On Sat, Jun 12, 2021 at 1:59 PM Julien Rouhaud <rjuju123@gmail.com> wrote: > > On Tue, Jun 08, 2021 at 12:16:48PM +0800, Julien Rouhaud wrote: > > On Sun, Jun 06, 2021 at 02:50:19PM +0800, Julien Rouhaud wrote: > > > On Sat, May 01, 2021 at 03:24:58PM +0800, Julien Rouhaud wrote: > > > > > > > > I'm attaching some POC patches that implement this approach to start a > > > > discussion. > > The regression tests weren't stable, v4 fixes that. 1) CFBOT showed the following compilation errors in windows: "C:\projects\postgresql\pgsql.sln" (default target) (1) -> "C:\projects\postgresql\sqlol.vcxproj" (default target) (69) -> (ClCompile target) -> c1 : fatal error C1083: Cannot open source file: 'contrib/sqlol/sqlol_gram.c': No such file or directory [C:\projects\postgresql\sqlol.vcxproj] c:\projects\postgresql\contrib\sqlol\sqlol_gramparse.h(25): fatal error C1083: Cannot open include file: 'sqlol_gram.h': No such file or directory (contrib/sqlol/sqlol.c) [C:\projects\postgresql\sqlol.vcxproj] c:\projects\postgresql\contrib\sqlol\sqlol_gramparse.h(25): fatal error C1083: Cannot open include file: 'sqlol_gram.h': No such file or directory (contrib/sqlol/sqlol_keywords.c) [C:\projects\postgresql\sqlol.vcxproj] c1 : fatal error C1083: Cannot open source file: 'contrib/sqlol/sqlol_scan.c': No such file or directory [C:\projects\postgresql\sqlol.vcxproj] 0 Warning(s) 4 Error(s) 6123 6124Time Elapsed 00:05:40.23 6125 2) There was one small whitespace error with the patch: git am v4-0002-Add-a-sqlol-parser.patch Applying: Add a sqlol parser. .git/rebase-apply/patch:818: new blank line at EOF. + warning: 1 line adds whitespace errors.
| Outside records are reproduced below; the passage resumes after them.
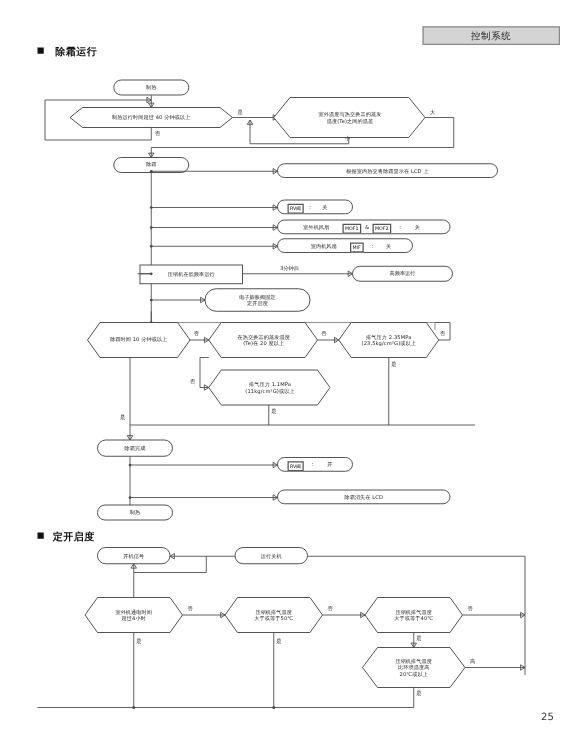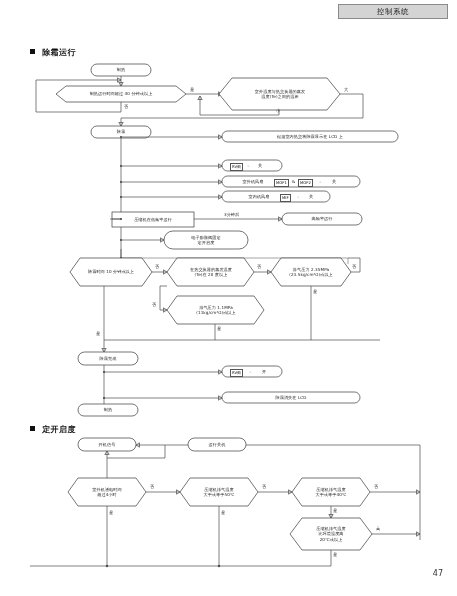--- a/index.html
+++ b/index.html
@@ -12,7 +12,7 @@
 
   
   .header-tab{
-    position:absolute;left:338px;top:4px;width:108px;height:13px;
+    position:absolute;left:338px;top:21px;width:108px;height:13px;
     background:#d4d4d4;border:1px solid #8a8a8a;
     display:flex;align-items:center;justify-content:center;
     font-size:7.5px;letter-spacing:.6px;color:#222;

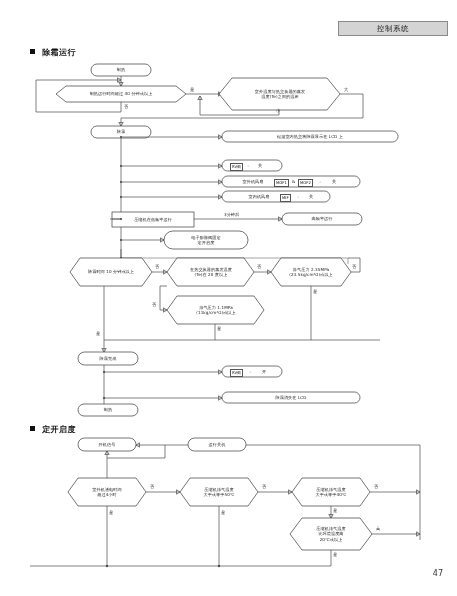--- a/index.html
+++ b/index.html
@@ -69,7 +69,7 @@
     <span>控制系统</span>
   </div>
 
-  <div class="sec-head" style="left:30px;top:47px;">
+  <div class="sec-head" style="left:30px;top:36px;font-family:Liberation Mono, monospace;">
     <span>除霜运行</span>
   </div>
 

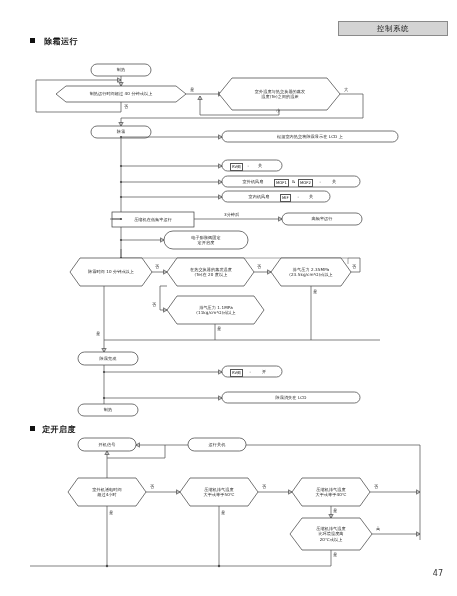--- a/index.html
+++ b/index.html
@@ -333,7 +333,7 @@
   <div class="lbl" style="left:221px;top:510px;">是</div>
   <div class="lbl" style="left:333px;top:552px;">是</div>
 
-  <div class="page-num">47</div>
+  <div class="page-num">25</div>
 
 </div>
Regards, Vignesh
On Thu, Jul 22, 2021 at 12:01:34PM +0530, vignesh C wrote: > > 1) CFBOT showed the following compilation errors in windows: Thanks for looking at it. I'm aware of this issue on windows, but as mentioned in the thread the new contrib is there to demonstrate how the new infrastructure works. If there were some interest in pushing the patch, I don't think that we would add a full bison parser, whether it's in contrib or test modules. So unless there's a clear indication from a committer that we would want to integrate such a parser, or if someone is interested in reviewing the patch and only has a windows machine, I don't plan to spend time trying to fix a windows only problem for something that will disappear anyway. > 2) There was one small whitespace error with the patch: > git am v4-0002-Add-a-sqlol-parser.patch > Applying: Add a sqlol parser. > .git/rebase-apply/patch:818: new blank line at EOF. > + > warning: 1 line adds whitespace errors. Indeed, there's a trailing empty line in contrib/sqlol/sqlol_keywords.c. I fixed it locally, but as I said this module is most certainly going to disappear so I'm not sending an updating patch right now.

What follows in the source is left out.